Write out the data below exactly, from its first line to the line containing "dayjs to ease date formatting", that line included.

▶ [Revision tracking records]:
|---|
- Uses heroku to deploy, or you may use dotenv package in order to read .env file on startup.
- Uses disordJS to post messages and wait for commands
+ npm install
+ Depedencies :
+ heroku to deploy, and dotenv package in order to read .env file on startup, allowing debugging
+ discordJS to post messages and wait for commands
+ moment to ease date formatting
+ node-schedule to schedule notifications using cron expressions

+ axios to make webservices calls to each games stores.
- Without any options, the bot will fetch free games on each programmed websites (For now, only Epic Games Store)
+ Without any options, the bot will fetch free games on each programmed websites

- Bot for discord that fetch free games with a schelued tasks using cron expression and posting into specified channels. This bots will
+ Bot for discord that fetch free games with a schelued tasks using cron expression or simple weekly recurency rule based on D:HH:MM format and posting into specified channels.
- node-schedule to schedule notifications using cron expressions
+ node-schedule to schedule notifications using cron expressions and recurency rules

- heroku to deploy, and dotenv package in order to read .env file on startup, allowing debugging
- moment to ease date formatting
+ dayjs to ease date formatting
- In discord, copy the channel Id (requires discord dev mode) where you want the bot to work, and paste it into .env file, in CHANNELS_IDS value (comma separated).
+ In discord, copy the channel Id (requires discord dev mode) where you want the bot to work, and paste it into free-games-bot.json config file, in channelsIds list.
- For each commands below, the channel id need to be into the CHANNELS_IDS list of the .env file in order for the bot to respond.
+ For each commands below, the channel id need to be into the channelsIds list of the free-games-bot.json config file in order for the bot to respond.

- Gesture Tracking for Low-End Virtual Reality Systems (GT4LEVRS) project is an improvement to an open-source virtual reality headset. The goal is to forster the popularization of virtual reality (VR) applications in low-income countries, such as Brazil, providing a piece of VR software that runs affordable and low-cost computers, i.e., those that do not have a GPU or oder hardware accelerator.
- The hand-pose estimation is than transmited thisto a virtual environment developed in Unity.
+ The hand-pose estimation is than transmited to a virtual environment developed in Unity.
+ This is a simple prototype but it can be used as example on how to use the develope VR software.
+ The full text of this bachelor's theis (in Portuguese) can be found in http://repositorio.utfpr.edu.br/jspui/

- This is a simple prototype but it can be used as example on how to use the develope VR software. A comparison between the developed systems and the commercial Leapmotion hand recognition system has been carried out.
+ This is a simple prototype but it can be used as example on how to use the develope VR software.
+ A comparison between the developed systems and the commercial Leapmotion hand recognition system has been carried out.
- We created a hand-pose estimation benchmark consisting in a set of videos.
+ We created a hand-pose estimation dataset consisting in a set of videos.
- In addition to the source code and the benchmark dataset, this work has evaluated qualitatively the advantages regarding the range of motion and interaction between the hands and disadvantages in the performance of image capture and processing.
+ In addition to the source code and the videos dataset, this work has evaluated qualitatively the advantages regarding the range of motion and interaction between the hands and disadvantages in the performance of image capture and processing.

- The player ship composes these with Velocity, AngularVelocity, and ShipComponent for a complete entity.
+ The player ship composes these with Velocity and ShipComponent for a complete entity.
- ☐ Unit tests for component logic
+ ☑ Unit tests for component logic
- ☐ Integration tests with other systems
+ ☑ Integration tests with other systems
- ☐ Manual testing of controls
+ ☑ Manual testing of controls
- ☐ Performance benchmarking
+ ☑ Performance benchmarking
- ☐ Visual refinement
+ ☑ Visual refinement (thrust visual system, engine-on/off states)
|---|
▶ [Response area]:
- Uses heroku to deploy, or you may use dotenv package in order to read .env file on startup.
- Uses disordJS to post messages and wait for commands
+ npm install
+ Depedencies :
+ heroku to deploy, and dotenv package in order to read .env file on startup, allowing debugging
+ discordJS to post messages and wait for commands
+ moment to ease date formatting
+ node-schedule to schedule notifications using cron expressions

+ axios to make webservices calls to each games stores.
- Without any options, the bot will fetch free games on each programmed websites (For now, only Epic Games Store)
+ Without any options, the bot will fetch free games on each programmed websites

- Bot for discord that fetch free games with a schelued tasks using cron expression and posting into specified channels. This bots will
+ Bot for discord that fetch free games with a schelued tasks using cron expression or simple weekly recurency rule based on D:HH:MM format and posting into specified channels.
- node-schedule to schedule notifications using cron expressions
+ node-schedule to schedule notifications using cron expressions and recurency rules

- heroku to deploy, and dotenv package in order to read .env file on startup, allowing debugging
- moment to ease date formatting
+ dayjs to ease date formatting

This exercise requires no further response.